Project Dates: 8/21/22 - 8/21/23

Date Published: 6/23/24

Overview

I started this project to develop data pipelines that enable users to load multiple datasets useful for research in conversational AI, spoken dialogue systems, and linguistics. The primary contributions include:

Leveraging the transformers dataset infrastructure to download and provide efficient access to variations of the same datasets.
Maintaining a single copy of the raw data while using minimal disk space to store dataset variations.
Providing access to a features package that can extract commonly required features from these datasets, such as voice activity.

This was inspired by Erik’s datasets turn-taking project.

About

The data pipelines project allows users to load multiple datasets useful for research in conversational AI, spoken dialogue systems, and linguistics. It leverages the transformers dataset infrastructure to download and provide efficient access to variations of the same datasets, maintaining a single copy of the raw data and using minimal disk space to store dataset variations. Additionally, it provides access to a features package that can be used to extract commonly required features from these datasets (e.g., voice activity).

The goal is to abstract the process of loading datasets that are useful for conversation research and allow researchers to focus on model development. It is unique because it provides access to tools and variations of datasets that might not be publicly available.

Datasets and Variants

Dataset Name	Variant	Description
Callfriend	default	Provides access to text features per conversation.
Callfriend	audio	Provides access to raw audio per conversation.
Callhome	default	Contains text features of telephone conversations.
Callhome	audio	Contains raw audio of telephone conversations.
Fisher	default	Includes time-aligned transcripts of conversations.
Fisher	audio	Includes audio paths of conversations.
Maptask	default	Provides access to dialogue transcripts.
Maptask	audio	Provides access to audio recordings of dialogues.
Switchboard	isip-aligned	Contains ISIP-aligned transcripts of conversations.
	swda	Contains SWDA-aligned transcripts of conversations.
	ldc-audio	Contains raw audio of conversations.

Features Package

The goal of this project is to be able to easily download and parse commonly used datasets in Conversational AI research. The load_dataset method described in previous methods provides access to common features for each dataset. However, depending on the application, there may be a need to extract additional features. For example, audio feature sets (such as GeMAPS) may be required - or voice activity from the transcripts may be required.

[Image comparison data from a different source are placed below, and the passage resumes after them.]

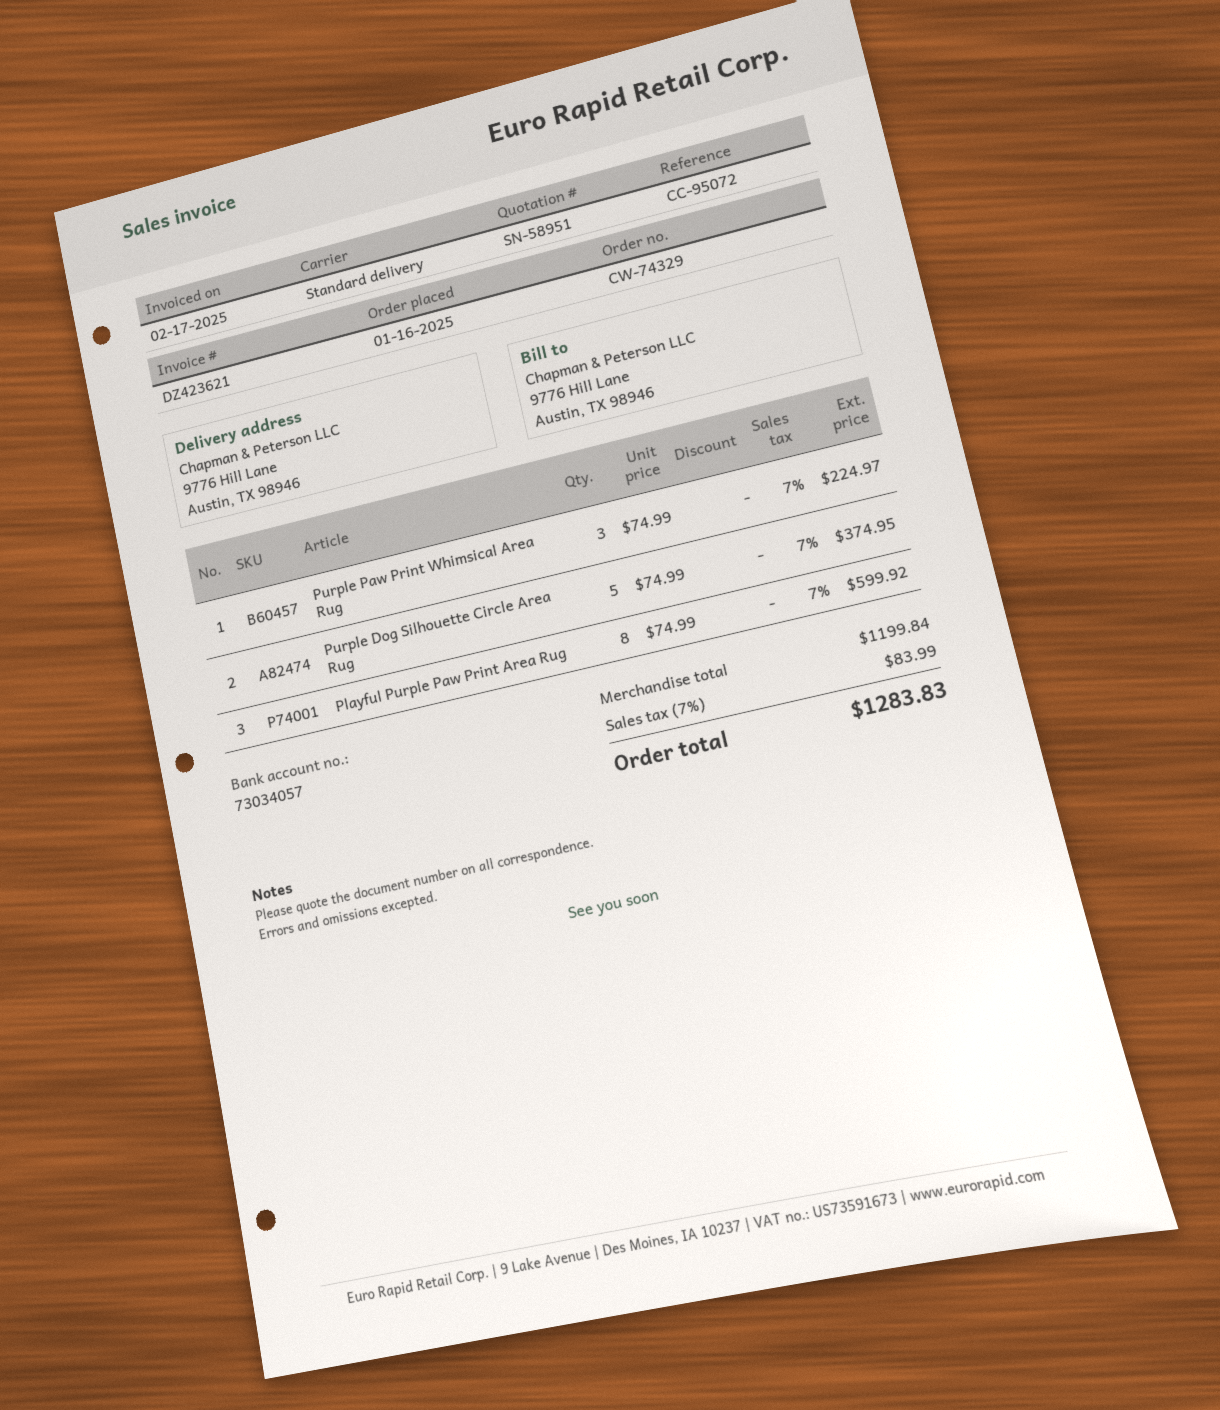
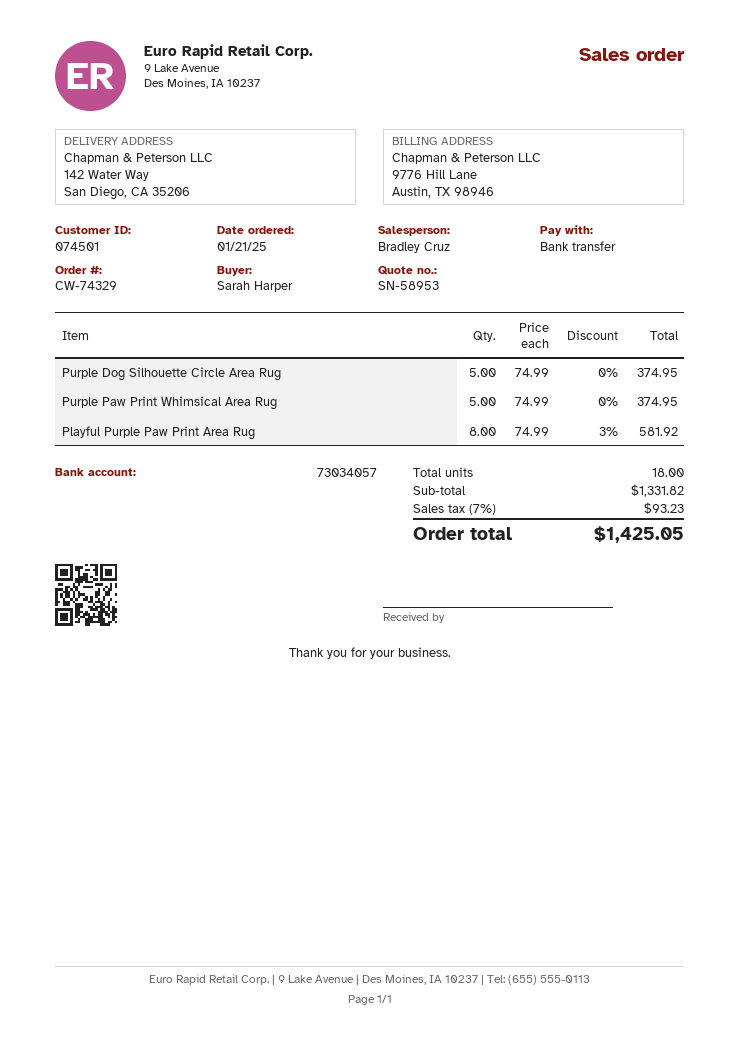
quote number: SN-58951 -> SN-58953
order date: 2025-01-16 -> 2025-01-21
ship to: 9776 Hill Lane, Austin, TX 98946 -> 142 Water Way, San Diego, CA 35206
Purple Paw Print Whimsical Area Rug: 3 x 74.99 = 224.97 -> 5 x 74.99 = 374.95
Playful Purple Paw Print Area Rug: 8 x 74.99 = 599.92 -> 8 x 74.99 - 3% = 581.92
subtotal: 1199.84 -> 1331.82
tax: 7% = 83.99 -> 7% = 93.23
total: 1283.83 -> 1425.05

The Features package provides access to methods that may be used for these purposes. Some key features include:

Audio Feature Extraction: Methods to extract audio features such as GeMAPS using tools like OpenSmile.
Voice Activity Detection: Algorithms to detect and segment voice activity within audio recordings.
Text Features: Extraction of linguistic features from transcripts, such as part-of-speech tagging and syntactic parsing.

The goal is to map these methods onto the dataset and save the results for efficient access later, enabling researchers to focus on their core research without worrying about the preprocessing steps.

NOTE: Further documentation is forthcoming.